__EXTRACTED RECORDS__.
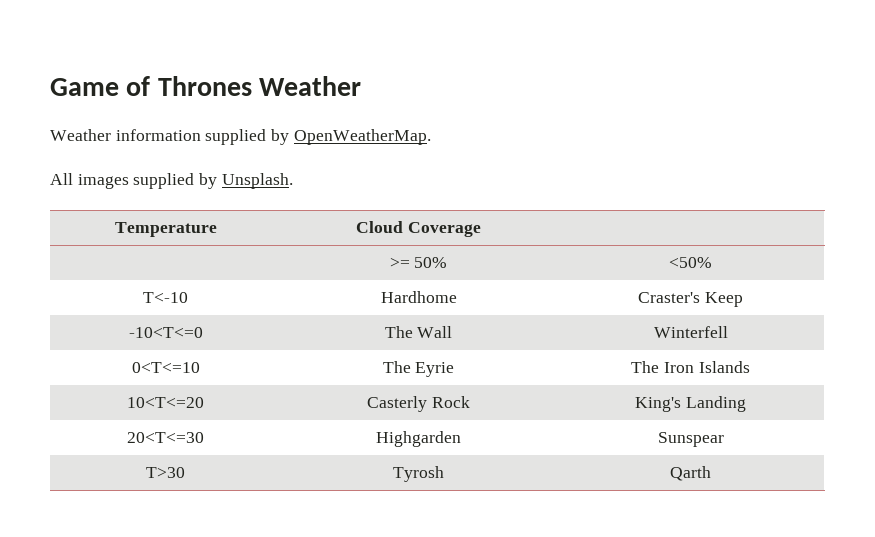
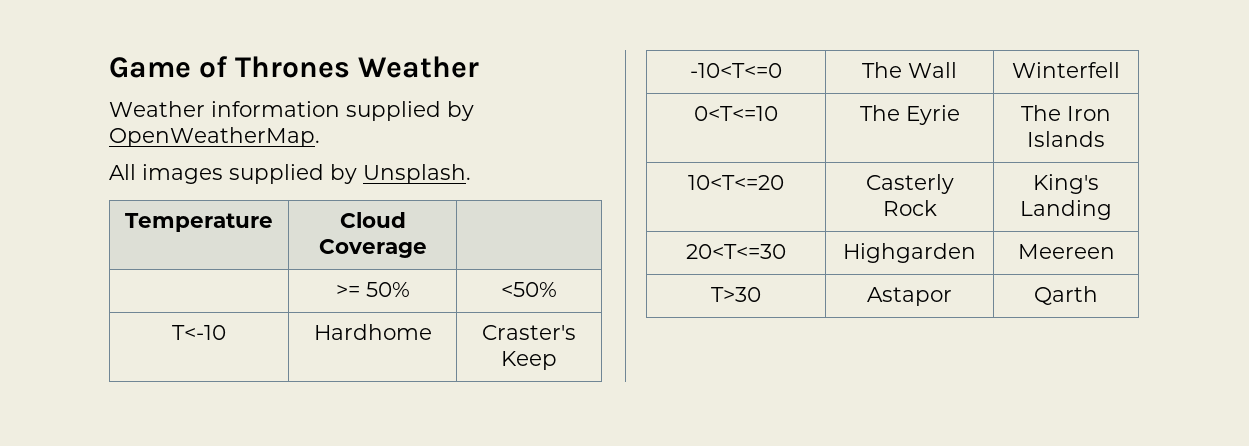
- 20<T<=30 | Highgarden | Sunspear
+ 20<T<=30 | Highgarden | Meereen
- T>30 | Tyrosh | Qarth
+ T>30 | Astapor | Qarth

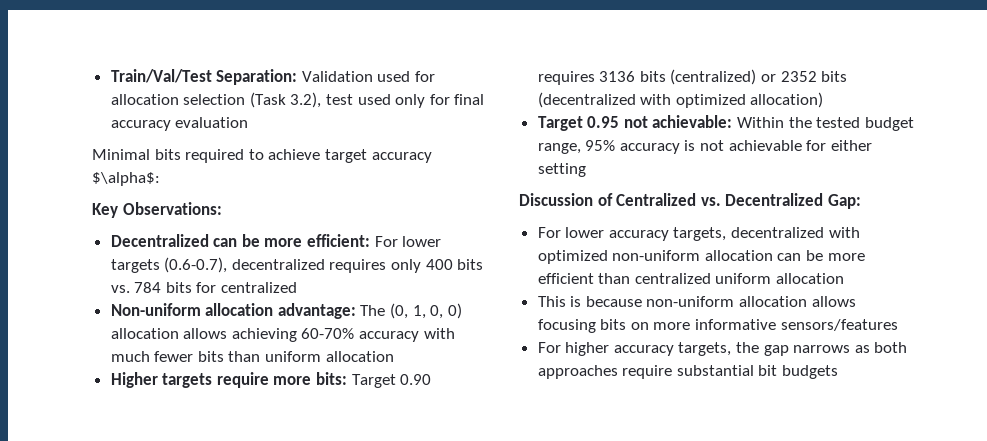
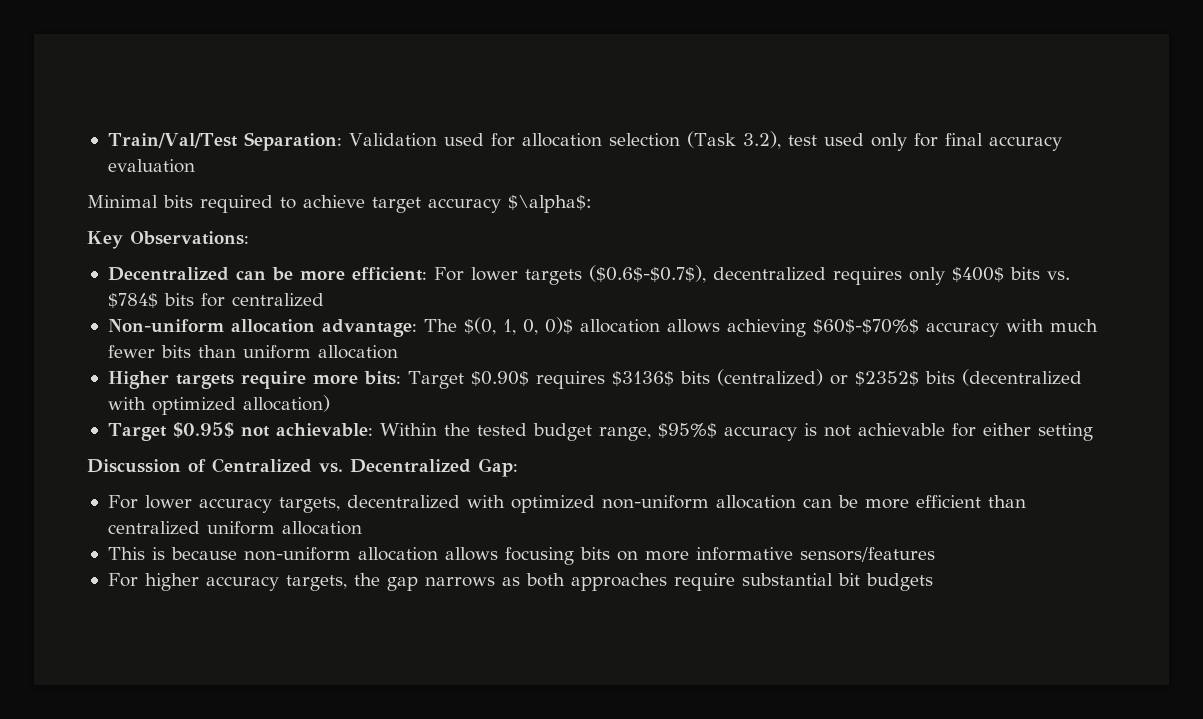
- Decentralized can be more efficient: For lower targets (0.6-0.7), decentralized requires only 400 bits vs. 784 bits for centralized
+ Decentralized can be more efficient: For lower targets ($0.6$-$0.7$), decentralized requires only $400$ bits vs. $784$ bits for centralized
- Non-uniform allocation advantage: The (0, 1, 0, 0) allocation allows achieving 60-70% accuracy with much fewer bits than uniform allocation
+ Non-uniform allocation advantage: The $(0, 1, 0, 0)$ allocation allows achieving $60$-$70%$ accuracy with much fewer bits than uniform allocation
- Higher targets require more bits: Target 0.90 requires 3136 bits (centralized) or 2352 bits (decentralized with optimized allocation)
+ Higher targets require more bits: Target $0.90$ requires $3136$ bits (centralized) or $2352$ bits (decentralized with optimized allocation)
- Target 0.95 not achievable: Within the tested budget range, 95% accuracy is not achievable for either setting
+ Target $0.95$ not achievable: Within the tested budget range, $95%$ accuracy is not achievable for either setting

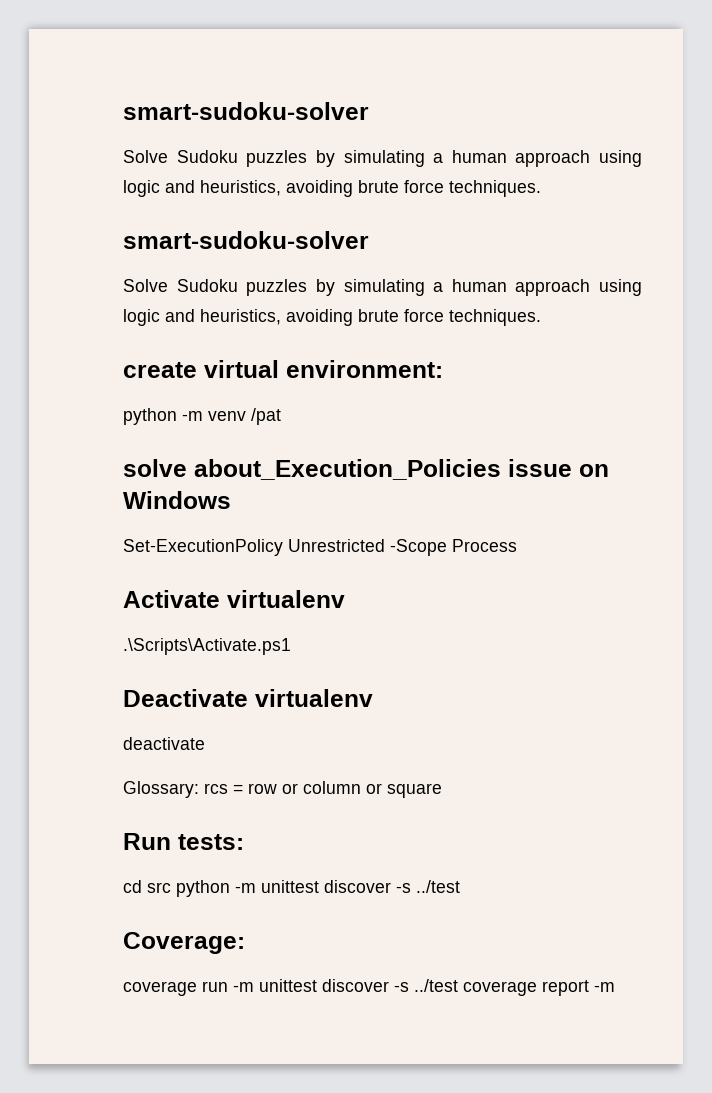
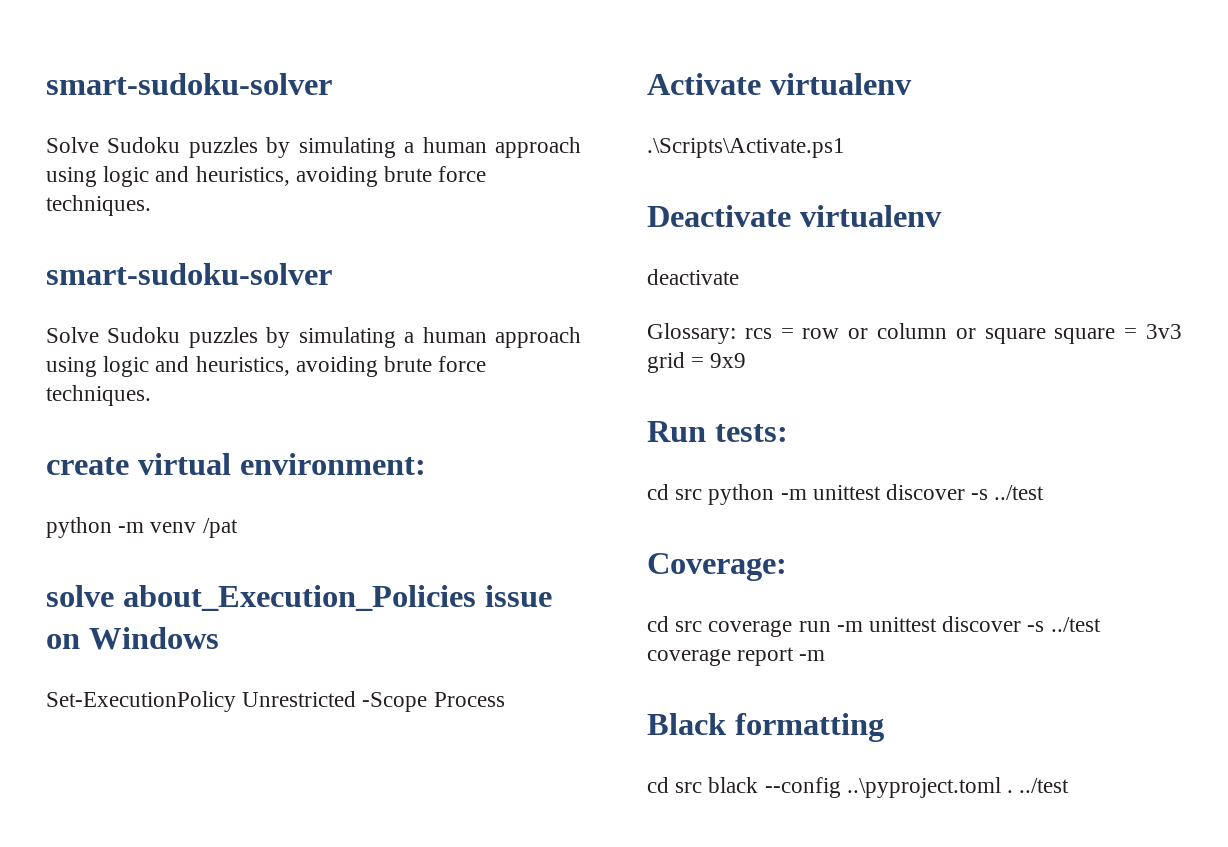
- Glossary: rcs = row or column or square
+ Glossary: rcs = row or column or square square = 3v3 grid = 9x9
- coverage run -m unittest discover -s ../test coverage report -m
+ cd src coverage run -m unittest discover -s ../test coverage report -m
+ Black formatting
+ cd src black --config ..\pyproject.toml . ../test

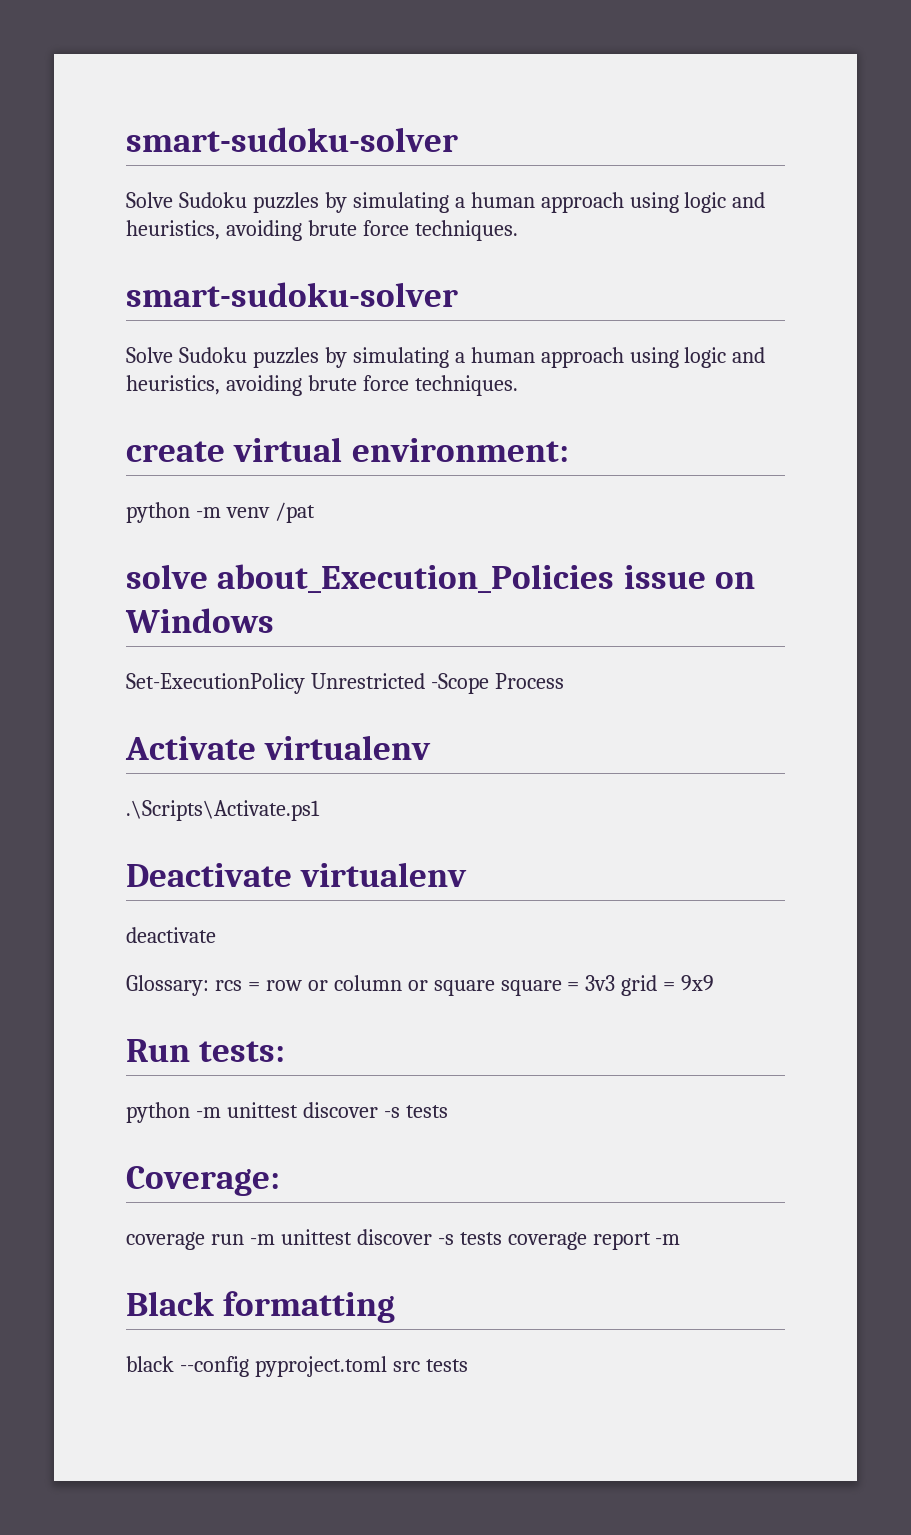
- cd src python -m unittest discover -s ../test
+ python -m unittest discover -s tests
- cd src coverage run -m unittest discover -s ../test coverage report -m
+ coverage run -m unittest discover -s tests coverage report -m
- cd src black --config ..\pyproject.toml . ../test
+ black --config pyproject.toml src tests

__TASK INSTRUCTIONS__. Only the lines above from the line containing "- Higher targets" through the line containing "- Target 0.95" should be retyped, exactly and with both ends included.

__PROBLEM SOLUTION__.
- Higher targets require more bits: Target 0.90 requires 3136 bits (centralized) or 2352 bits (decentralized with optimized allocation)
+ Higher targets require more bits: Target $0.90$ requires $3136$ bits (centralized) or $2352$ bits (decentralized with optimized allocation)
- Target 0.95 not achievable: Within the tested budget range, 95% accuracy is not achievable for either setting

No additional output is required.